The renewed dominance of the U.S. was interrupted in 2004, when the Americans barely made it to the semifinal, after losing to Puerto Rico and Lithuania in the preliminaries; Argentina defeated them in the semifinals, on their way to a gold medal finish, where they beat Italy in the final, and became the fourth team to win the Olympic title.
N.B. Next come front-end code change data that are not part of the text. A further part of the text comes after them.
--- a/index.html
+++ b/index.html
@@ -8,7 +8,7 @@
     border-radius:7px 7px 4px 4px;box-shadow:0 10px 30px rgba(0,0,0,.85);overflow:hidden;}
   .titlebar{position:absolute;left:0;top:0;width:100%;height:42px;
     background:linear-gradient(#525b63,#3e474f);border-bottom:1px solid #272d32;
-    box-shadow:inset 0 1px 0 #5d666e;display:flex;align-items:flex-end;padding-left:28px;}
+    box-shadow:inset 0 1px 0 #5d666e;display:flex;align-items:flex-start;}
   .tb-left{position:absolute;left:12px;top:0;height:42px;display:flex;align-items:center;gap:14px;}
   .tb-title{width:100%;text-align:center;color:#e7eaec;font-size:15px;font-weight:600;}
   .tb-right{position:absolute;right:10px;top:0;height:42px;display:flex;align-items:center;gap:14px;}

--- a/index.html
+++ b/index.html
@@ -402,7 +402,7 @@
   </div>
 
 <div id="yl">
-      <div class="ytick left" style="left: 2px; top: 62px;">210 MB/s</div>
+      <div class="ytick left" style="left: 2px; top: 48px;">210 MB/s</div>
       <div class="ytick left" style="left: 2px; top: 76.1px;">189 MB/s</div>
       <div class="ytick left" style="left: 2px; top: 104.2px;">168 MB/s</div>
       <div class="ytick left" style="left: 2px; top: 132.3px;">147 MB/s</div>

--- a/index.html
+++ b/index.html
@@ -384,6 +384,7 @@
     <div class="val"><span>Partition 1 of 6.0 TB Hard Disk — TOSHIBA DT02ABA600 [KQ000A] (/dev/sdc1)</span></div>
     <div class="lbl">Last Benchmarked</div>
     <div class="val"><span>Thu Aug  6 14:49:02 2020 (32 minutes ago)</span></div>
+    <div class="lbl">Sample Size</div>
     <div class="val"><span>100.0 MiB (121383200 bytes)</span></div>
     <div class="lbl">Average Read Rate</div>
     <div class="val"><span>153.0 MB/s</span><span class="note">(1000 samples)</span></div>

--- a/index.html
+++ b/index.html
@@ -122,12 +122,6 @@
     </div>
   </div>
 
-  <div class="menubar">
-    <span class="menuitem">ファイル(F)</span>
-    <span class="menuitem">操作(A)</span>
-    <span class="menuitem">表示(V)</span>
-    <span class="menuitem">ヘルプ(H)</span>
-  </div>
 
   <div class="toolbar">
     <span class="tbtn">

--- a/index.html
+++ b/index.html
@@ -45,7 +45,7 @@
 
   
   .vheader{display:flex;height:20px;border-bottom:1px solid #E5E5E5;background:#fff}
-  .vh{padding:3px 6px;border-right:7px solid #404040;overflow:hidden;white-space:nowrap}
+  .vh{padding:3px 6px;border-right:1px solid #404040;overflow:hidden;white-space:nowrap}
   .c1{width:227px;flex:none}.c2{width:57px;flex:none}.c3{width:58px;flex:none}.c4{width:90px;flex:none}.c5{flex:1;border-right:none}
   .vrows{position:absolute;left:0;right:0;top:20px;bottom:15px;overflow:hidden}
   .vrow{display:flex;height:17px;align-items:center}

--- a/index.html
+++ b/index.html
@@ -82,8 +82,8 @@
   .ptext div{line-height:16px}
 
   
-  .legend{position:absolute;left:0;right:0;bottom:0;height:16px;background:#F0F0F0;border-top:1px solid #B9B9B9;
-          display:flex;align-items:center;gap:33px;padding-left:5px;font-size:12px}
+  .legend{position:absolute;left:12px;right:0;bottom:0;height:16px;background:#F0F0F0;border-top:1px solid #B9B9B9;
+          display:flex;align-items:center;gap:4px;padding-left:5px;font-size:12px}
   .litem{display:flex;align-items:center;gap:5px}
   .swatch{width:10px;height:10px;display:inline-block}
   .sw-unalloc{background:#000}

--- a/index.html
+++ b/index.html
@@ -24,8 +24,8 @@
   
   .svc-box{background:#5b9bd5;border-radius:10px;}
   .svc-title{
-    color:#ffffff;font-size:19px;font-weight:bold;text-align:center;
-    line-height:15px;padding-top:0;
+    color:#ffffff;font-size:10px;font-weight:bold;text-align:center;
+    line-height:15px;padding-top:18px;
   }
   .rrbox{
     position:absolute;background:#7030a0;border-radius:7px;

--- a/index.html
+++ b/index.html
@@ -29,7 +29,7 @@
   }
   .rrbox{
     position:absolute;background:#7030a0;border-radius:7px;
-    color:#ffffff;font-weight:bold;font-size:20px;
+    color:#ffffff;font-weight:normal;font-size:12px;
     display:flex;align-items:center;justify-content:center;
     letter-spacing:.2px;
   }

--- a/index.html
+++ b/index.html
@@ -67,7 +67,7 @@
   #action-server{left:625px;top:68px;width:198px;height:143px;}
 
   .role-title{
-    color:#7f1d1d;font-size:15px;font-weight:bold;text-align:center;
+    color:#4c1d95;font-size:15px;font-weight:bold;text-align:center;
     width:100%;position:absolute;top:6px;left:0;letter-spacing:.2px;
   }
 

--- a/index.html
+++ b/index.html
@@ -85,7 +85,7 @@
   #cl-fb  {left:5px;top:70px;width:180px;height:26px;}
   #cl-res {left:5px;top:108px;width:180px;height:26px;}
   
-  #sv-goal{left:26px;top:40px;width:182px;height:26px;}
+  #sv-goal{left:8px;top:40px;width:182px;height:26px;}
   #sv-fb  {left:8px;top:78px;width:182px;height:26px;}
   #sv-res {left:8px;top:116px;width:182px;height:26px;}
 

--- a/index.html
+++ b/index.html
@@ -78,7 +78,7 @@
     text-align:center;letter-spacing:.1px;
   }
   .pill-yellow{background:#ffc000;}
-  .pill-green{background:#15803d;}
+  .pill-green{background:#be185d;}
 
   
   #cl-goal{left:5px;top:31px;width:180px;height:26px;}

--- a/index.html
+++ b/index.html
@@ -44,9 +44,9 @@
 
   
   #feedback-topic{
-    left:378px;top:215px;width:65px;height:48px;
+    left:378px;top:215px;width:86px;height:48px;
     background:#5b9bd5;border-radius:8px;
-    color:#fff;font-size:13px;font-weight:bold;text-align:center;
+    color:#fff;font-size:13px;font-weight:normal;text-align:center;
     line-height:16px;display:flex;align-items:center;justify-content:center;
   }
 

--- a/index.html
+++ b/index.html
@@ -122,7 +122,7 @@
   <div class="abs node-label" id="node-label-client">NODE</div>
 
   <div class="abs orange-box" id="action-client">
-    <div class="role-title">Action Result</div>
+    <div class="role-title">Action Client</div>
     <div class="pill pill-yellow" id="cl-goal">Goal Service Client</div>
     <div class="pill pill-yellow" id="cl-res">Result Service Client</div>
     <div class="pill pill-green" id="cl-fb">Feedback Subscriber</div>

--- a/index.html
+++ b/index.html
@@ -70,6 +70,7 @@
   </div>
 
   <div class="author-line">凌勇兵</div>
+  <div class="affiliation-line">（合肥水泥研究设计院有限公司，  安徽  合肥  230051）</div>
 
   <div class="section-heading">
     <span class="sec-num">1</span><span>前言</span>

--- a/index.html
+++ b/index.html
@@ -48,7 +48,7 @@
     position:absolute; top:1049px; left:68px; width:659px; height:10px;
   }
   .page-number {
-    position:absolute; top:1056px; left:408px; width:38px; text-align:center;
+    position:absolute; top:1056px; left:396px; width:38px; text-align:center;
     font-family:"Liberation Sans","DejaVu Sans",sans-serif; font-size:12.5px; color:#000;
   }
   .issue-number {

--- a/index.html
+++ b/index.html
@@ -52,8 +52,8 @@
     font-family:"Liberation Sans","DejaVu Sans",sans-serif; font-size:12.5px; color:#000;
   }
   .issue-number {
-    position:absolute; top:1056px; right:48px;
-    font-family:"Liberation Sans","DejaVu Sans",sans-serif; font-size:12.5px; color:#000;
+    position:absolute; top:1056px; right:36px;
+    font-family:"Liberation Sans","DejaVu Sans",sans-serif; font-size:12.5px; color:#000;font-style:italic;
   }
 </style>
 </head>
The Americans regrouped in 2008, beating the reigning FIBA world champions, Spain, the gold medal game, with the Argentines beating the Lithuanians in the bronze medal game. The Americans and the Spaniards met again in the 2012 gold medal game, with the U.S. again winning, although with the closest winning margin for the American team. The U.S. won again in 2016, defeating Serbia in the gold medal game, a rematch of the 2014 FIBA Basketball World Cup Final, after eliminating Spain, who settled for bronze. The American team defended their title by winning again at the 2020 Games in Tokyo, extending their run to four consecutive gold medal finishes, and seven out of the last eight.

===Women===
The first women's tournament was staged in the 1976 Summer Olympics. The Soviet Union won five straight games, becoming the inaugural champion. The next two tournaments followed the six-team round-robin format, with the Soviets defending their title in 1980 amid the U.S.-led boycott, and the U.S. winning in 1984, against the South Koreans, amid the Soviet-led boycott. In 1988, the tournament expanded into eight teams, with the Americans beating Yugoslavia in the gold medal game. In 1992, the Unified Team, consisting of the former Soviet republics, defeated China in the gold medal game. In 1996, the tournament settled into its current 12-team format; the U.S. has swept all of the tournaments since then, winning 61 consecutive games. Their run represents the longest gold medal streak in Olympic basketball history and the longest period of dominance by any team in an Olympic team sport. During this period, the program featured multiple generations of prominent players, including Lisa Leslie, Diana Taurasi, Sue Bird, Tamika Catchings, and Breanna Stewart. National teams from countries such as Australia, Spain, France and China emerged as consistent medal contenders during this era amidst the rise of women's basketball worldwide.

==Venues==

All venues were indoor stadiums except for the 1936 tournament, which was held outdoors on lawn tennis courts.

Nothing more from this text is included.